## Work request
Each line below is to be copied exactly; images do not go into the copy.

==========

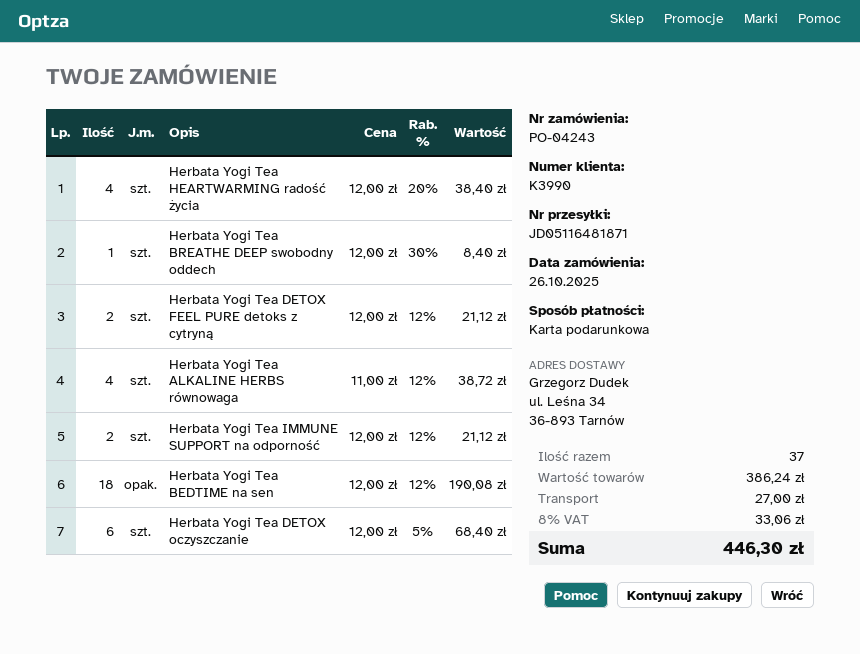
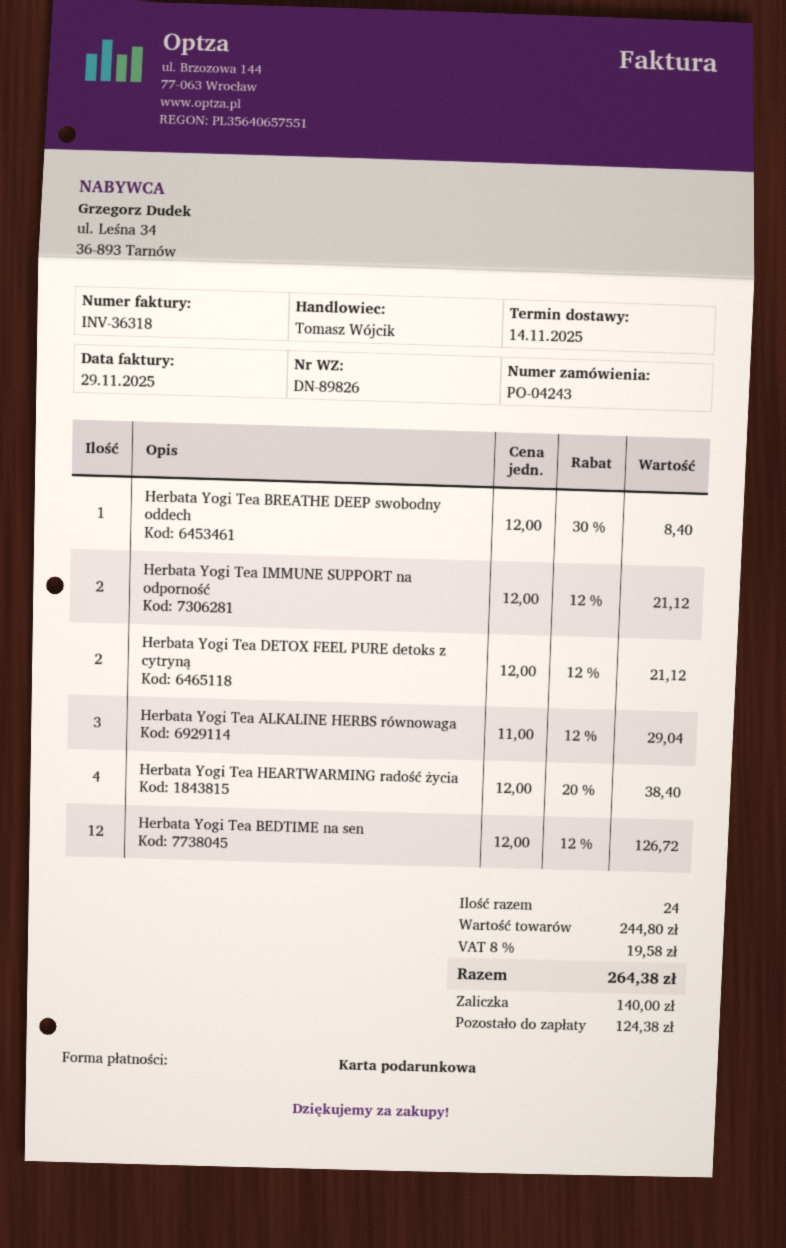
Herbata Yogi Tea ALKALINE HERBS równowaga: 4 x 11.00 - 12% = 38.72 -> 3 x 11.00 - 12% = 29.04
Herbata Yogi Tea BEDTIME na sen: 18 x 12.00 - 12% = 190.08 -> 12 x 12.00 - 12% = 126.72
Herbata Yogi Tea DETOX oczyszczanie: 6 x 12.00 - 5% = 68.40 -> none
total quantity: 37 -> 24
subtotal: 386.24 -> 244.80
shipping: 27.00 -> none
tax: 8% = 33.06 -> 8% = 19.58
total: 446.30 -> 264.38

==========

## Response area
Herbata Yogi Tea ALKALINE HERBS równowaga: 4 x 11.00 - 12% = 38.72 -> 3 x 11.00 - 12% = 29.04
Herbata Yogi Tea BEDTIME na sen: 18 x 12.00 - 12% = 190.08 -> 12 x 12.00 - 12% = 126.72
Herbata Yogi Tea DETOX oczyszczanie: 6 x 12.00 - 5% = 68.40 -> none
total quantity: 37 -> 24
subtotal: 386.24 -> 244.80
shipping: 27.00 -> none
tax: 8% = 33.06 -> 8% = 19.58
total: 446.30 -> 264.38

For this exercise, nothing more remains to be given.